亜鉛フィンガー転写因子ZIF268/EGR-1によるシナプシンI遺伝子発現の調節

ZIF268/EGR-1は、成長と分化の調節に関与する即時の早期応答遺伝子です。そのmRNAは、DNA結合ドメインとして機能する3つの亜鉛指を含む配列固有の転写活性化因子をコードします。ZIF268/EGR-1は神経励起中に神経系で発現していますが、標的遺伝子はまだ確認されていません。ここでは、ZIF268/EGR-1タンパク質が、ヒトシナプシンI遺伝子の近位調節領域の2つの部位にin vitroで結合したことを報告します。ZIF268/EGR-1タンパク質は、トランス活性化アッセイでこのコントロール領域からの転写を刺激することも示されました。さらに、ZIF268/EGR-1結合部位の1つの隣に推定される神経制限サイレンサー要素の存在は、組織に依存しない方法でトランス活性化を妨害しました。p19胚癌細胞の神経分化中のZIF268/EGR-1およびシナプスIの時間的発現パターンの分析により、レチノ酸治療後の8日目にZIF268/EGR-1 mRNAが誘導され、8日目にI mRNAをシナプスI mRNAが誘導されたことが明らかになりました。このデータから、シナプシンI遺伝子はZIF268転写因子の標的であると結論付けています。ただし、中間因子も活性化に関与する可能性があります。
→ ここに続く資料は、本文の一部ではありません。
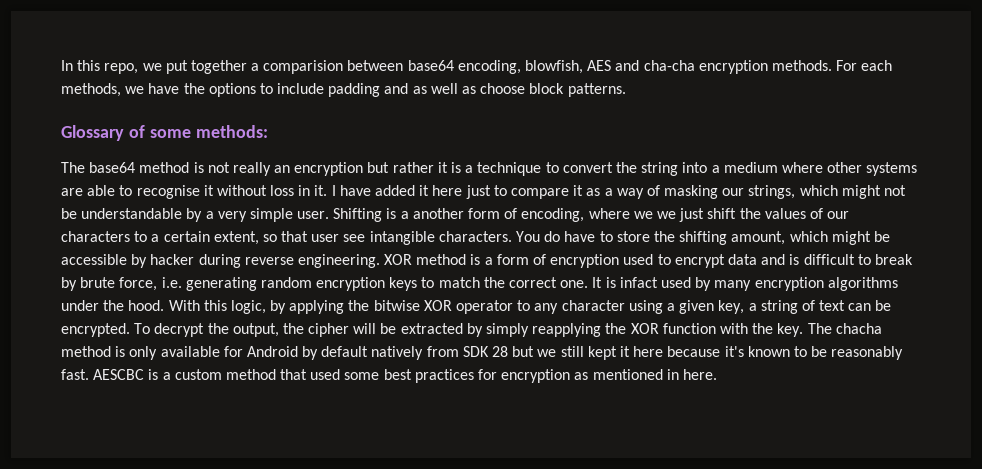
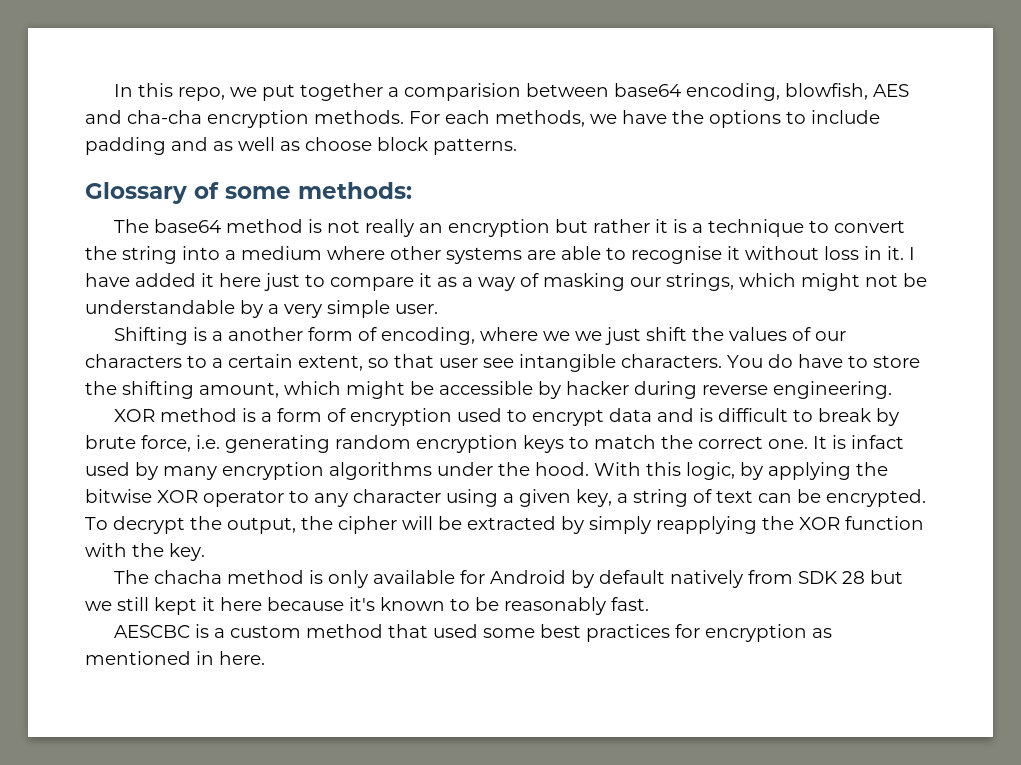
- I have added it here just to compare it as a way of masking our strings, which might not be understandable by a very simple user. Shifting is a another form of encoding, where we we just shift the values of our characters to a certain extent, so that user see intangible characters.
+ I have added it here just to compare it as a way of masking our strings, which might not be understandable by a very simple user.
+ Shifting is a another form of encoding, where we we just shift the values of our characters to a certain extent, so that user see intangible characters.
- You do have to store the shifting amount, which might be accessible by hacker during reverse engineering. XOR method is a form of encryption used to encrypt data and is difficult to break by brute force, i.e. generating random encryption keys to match the correct one.
+ You do have to store the shifting amount, which might be accessible by hacker during reverse engineering.
+ XOR method is a form of encryption used to encrypt data and is difficult to break by brute force, i.e. generating random encryption keys to match the correct one.
- To decrypt the output, the cipher will be extracted by simply reapplying the XOR function with the key. The chacha method is only available for Android by default natively from SDK 28 but we still kept it here because it's known to be reasonably fast. AESCBC is a custom method that used some best practices for encryption as mentioned in here.
+ To decrypt the output, the cipher will be extracted by simply reapplying the XOR function with the key.
+ The chacha method is only available for Android by default natively from SDK 28 but we still kept it here because it's known to be reasonably fast.
+ AESCBC is a custom method that used some best practices for encryption as mentioned in here.

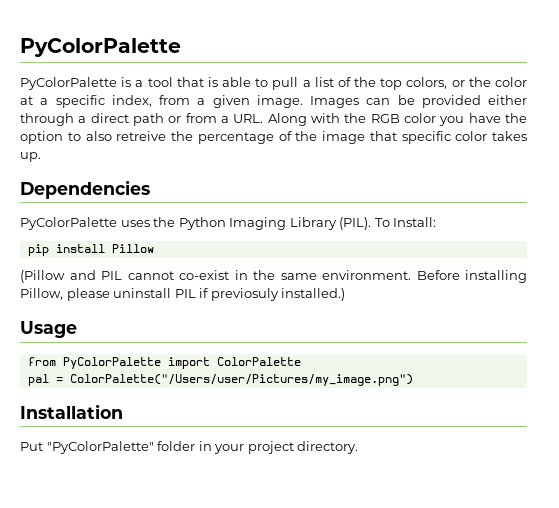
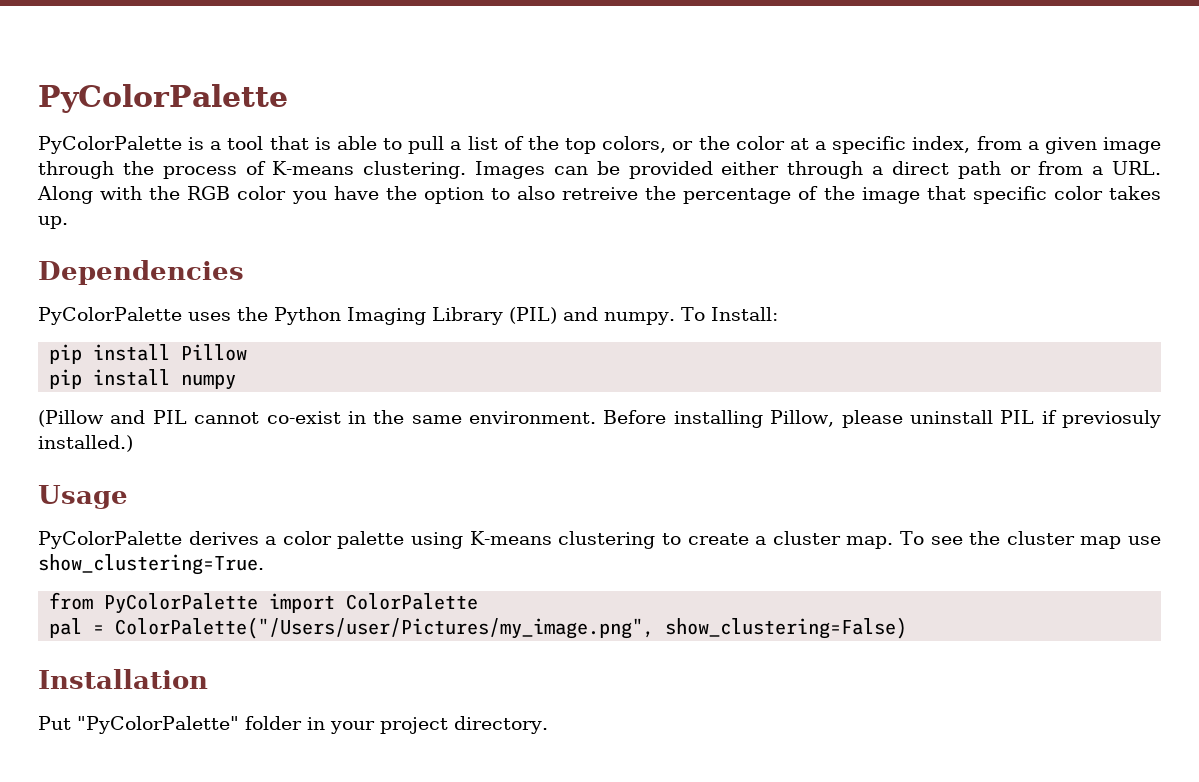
- PyColorPalette is a tool that is able to pull a list of the top colors, or the color at a specific index, from a given image.
+ PyColorPalette is a tool that is able to pull a list of the top colors, or the color at a specific index, from a given image through the process of K-means clustering.
- PyColorPalette uses the Python Imaging Library (PIL).
+ PyColorPalette uses the Python Imaging Library (PIL) and numpy.
+ pip install numpy
+ PyColorPalette derives a color palette using K-means clustering to create a cluster map. To see the cluster map use show_clustering=True.
- pal = ColorPalette("/Users/user/Pictures/my_image.png")
+ pal = ColorPalette("/Users/user/Pictures/my_image.png", show_clustering=False)

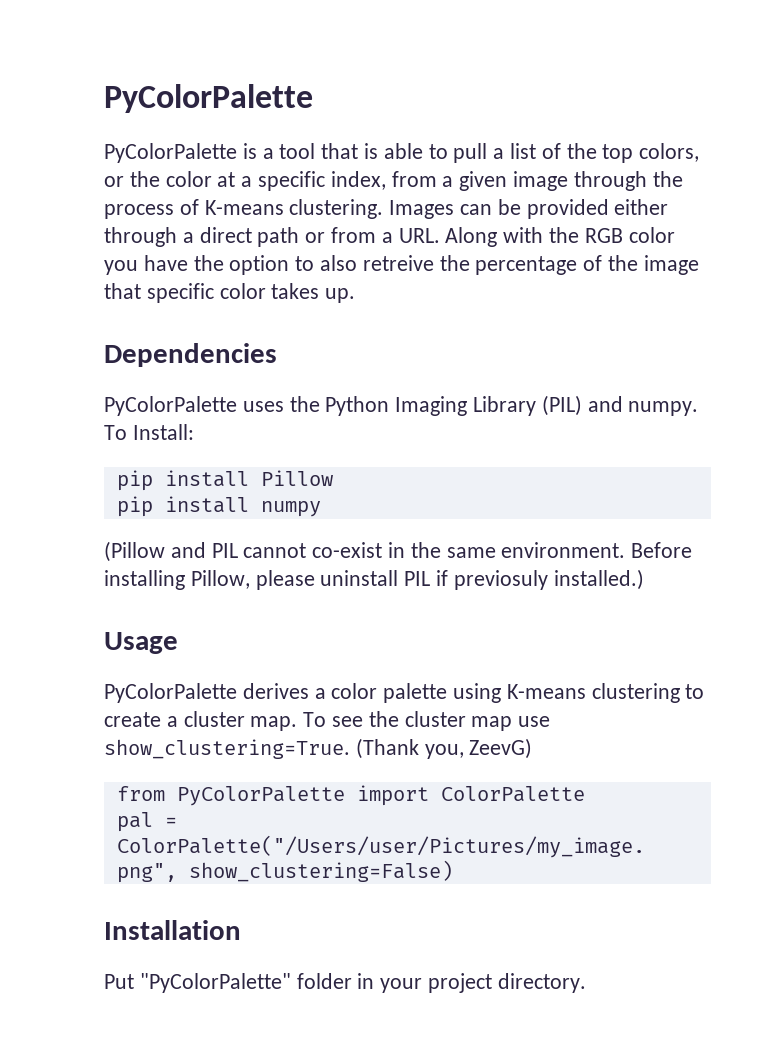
+ (Thank you, ZeevG)

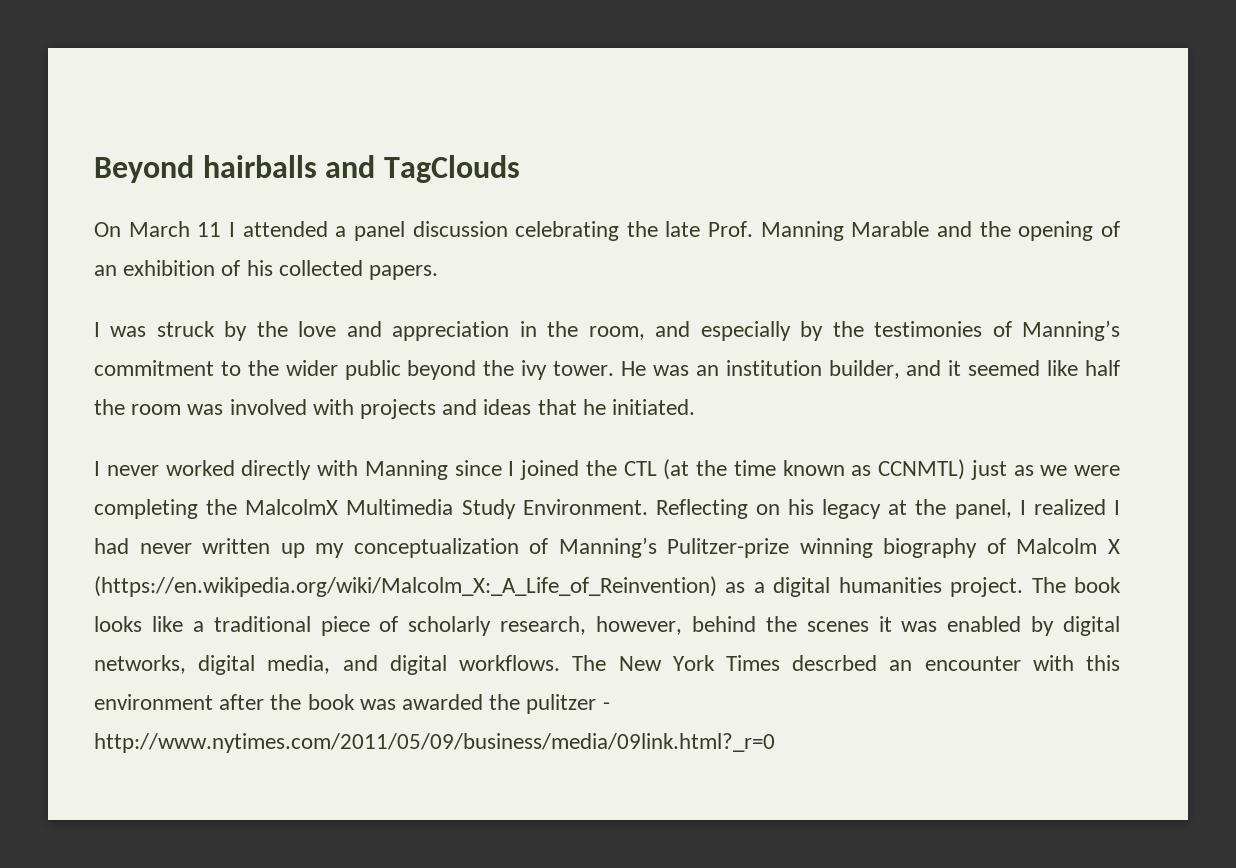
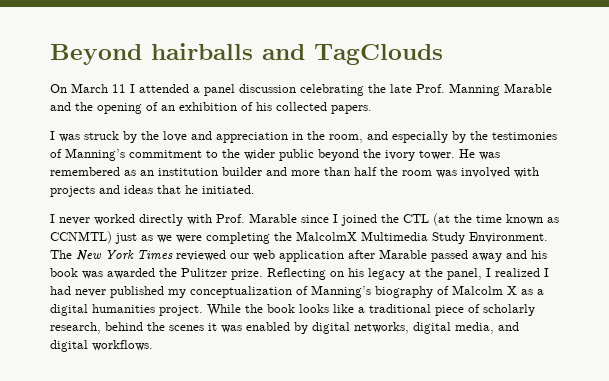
- I was struck by the love and appreciation in the room, and especially by the testimonies of Manning’s commitment to the wider public beyond the ivy tower.
+ I was struck by the love and appreciation in the room, and especially by the testimonies of Manning’s commitment to the wider public beyond the ivory tower.
- He was an institution builder, and it seemed like half the room was involved with projects and ideas that he initiated.
+ He was remembered as an institution builder and more than half the room was involved with projects and ideas that he initiated.
- I never worked directly with Manning since I joined the CTL (at the time known as CCNMTL) just as we were completing the MalcolmX Multimedia Study Environment.
+ I never worked directly with Prof. Marable since I joined the CTL (at the time known as CCNMTL) just as we were completing the MalcolmX Multimedia Study Environment.
+ The New York Times reviewed our web application after Marable passed away and his book was awarded the Pulitzer prize.
- Reflecting on his legacy at the panel, I realized I had never written up my conceptualization of Manning’s Pulitzer-prize winning biography of Malcolm X (https://en.wikipedia.org/wiki/Malcolm_X:_A_Life_of_Reinvention) as a digital humanities project.
+ Reflecting on his legacy at the panel, I realized I had never published my conceptualization of Manning’s biography of Malcolm X as a digital humanities project.
- The book looks like a traditional piece of scholarly research, however, behind the scenes it was enabled by digital networks, digital media, and digital workflows. The New York Times descrbed an encounter with this environment after the book was awarded the pulitzer - http://www.nytimes.com/2011/05/09/business/media/09link.html?_r=0
+ While the book looks like a traditional piece of scholarly research, behind the scenes it was enabled by digital networks, digital media, and digital workflows.

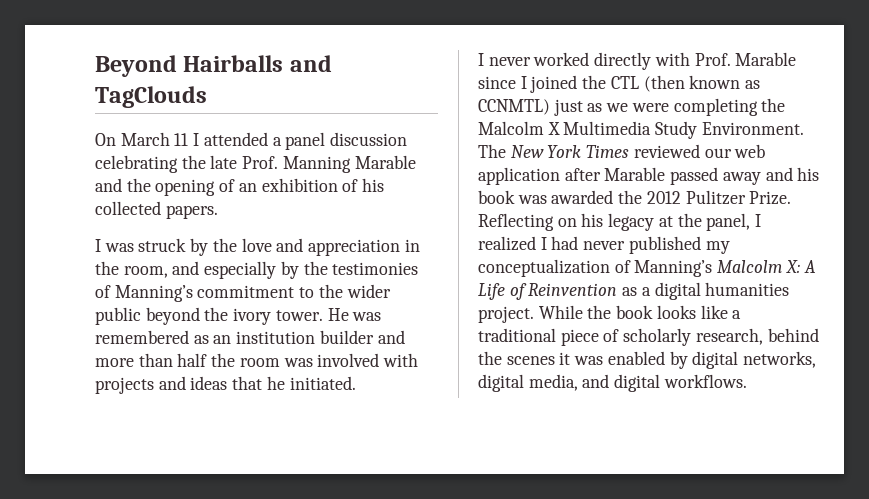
- Beyond hairballs and TagClouds
+ Beyond Hairballs and TagClouds
- I never worked directly with Prof. Marable since I joined the CTL (at the time known as CCNMTL) just as we were completing the MalcolmX Multimedia Study Environment.
+ I never worked directly with Prof. Marable since I joined the CTL (then known as CCNMTL) just as we were completing the Malcolm X Multimedia Study Environment.
- The New York Times reviewed our web application after Marable passed away and his book was awarded the Pulitzer prize.
+ The New York Times reviewed our web application after Marable passed away and his book was awarded the 2012 Pulitzer Prize.
- Reflecting on his legacy at the panel, I realized I had never published my conceptualization of Manning’s biography of Malcolm X as a digital humanities project.
+ Reflecting on his legacy at the panel, I realized I had never published my conceptualization of Manning’s Malcolm X: A Life of Reinvention as a digital humanities project.

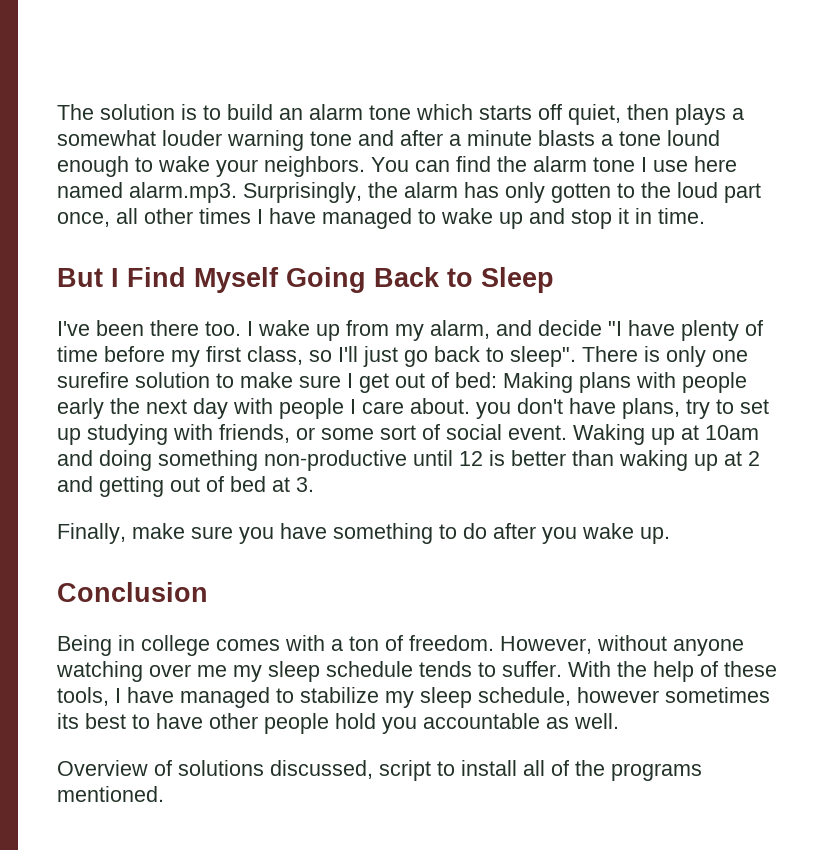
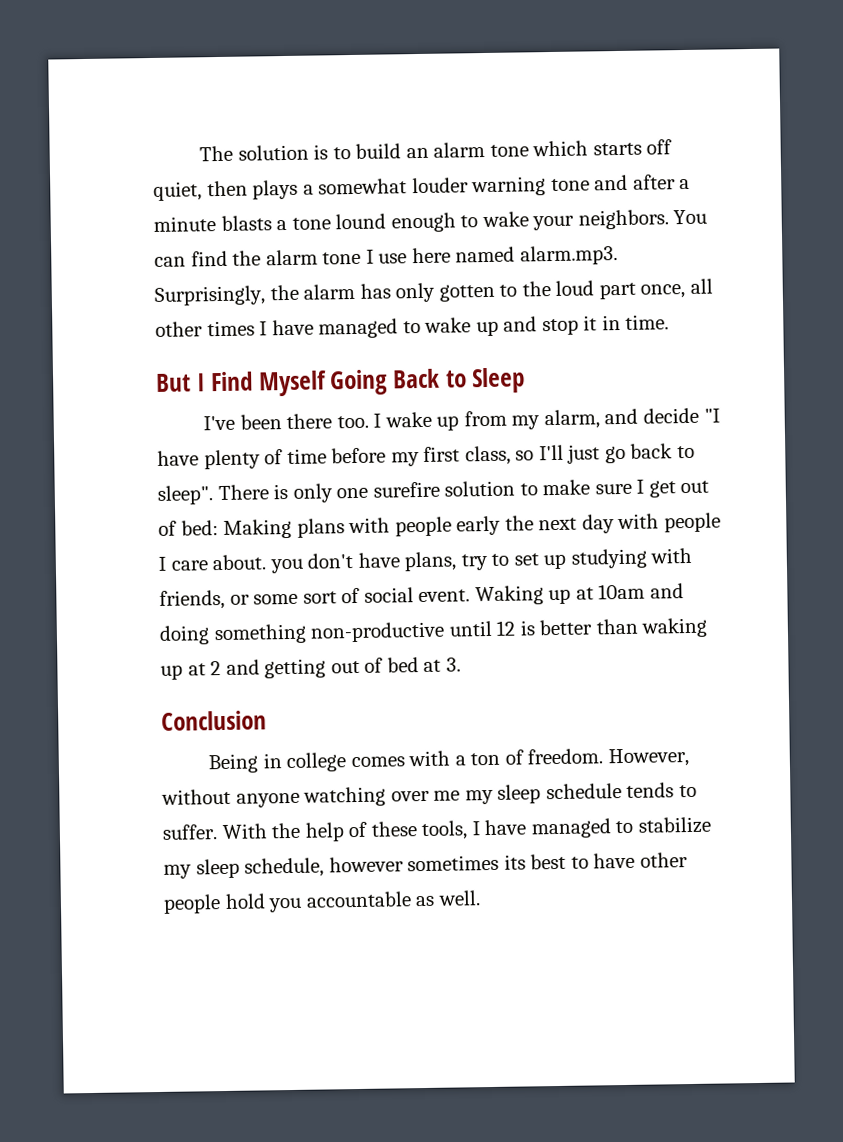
- Finally, make sure you have something to do after you wake up.
- Overview of solutions discussed, script to install all of the programs mentioned.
zif268/egr-1 is an immediate early response gene that is involved in regulation of growth and differentiation. Its mRNA encodes a sequence-specific transcriptional activator containing three zinc fingers that act as the DNA-binding domain. Although zif268/egr-1 is expressed in the nervous system during neuronal excitation, no target gene has yet been identified. Here we report that the zif268/egr-1 protein bound in vitro to two sites in the proximal regulatory region of the human synapsin I gene. The zif268/egr-1 protein was also shown to stimulate transcription from this control region in transactivation assays. Additionally, the presence of a putative neural-restrictive silencer element next to one of the zif268/egr-1-binding sites interfered with transactivation in a tissue-independent manner. An analysis of the temporal expression pattern of zif268/egr-1 and synapsin I during neuronal differentiation of P19 embryonal carcinoma cells revealed that zif268/egr-1 mRNA was induced on day 5 and synapsin I mRNA on day 8 after retinoic acid treatment. From this data we conclude that the synapsin I gene is a target of the zif268 transcription factor; however, intermediate factors may also be involved in the activation.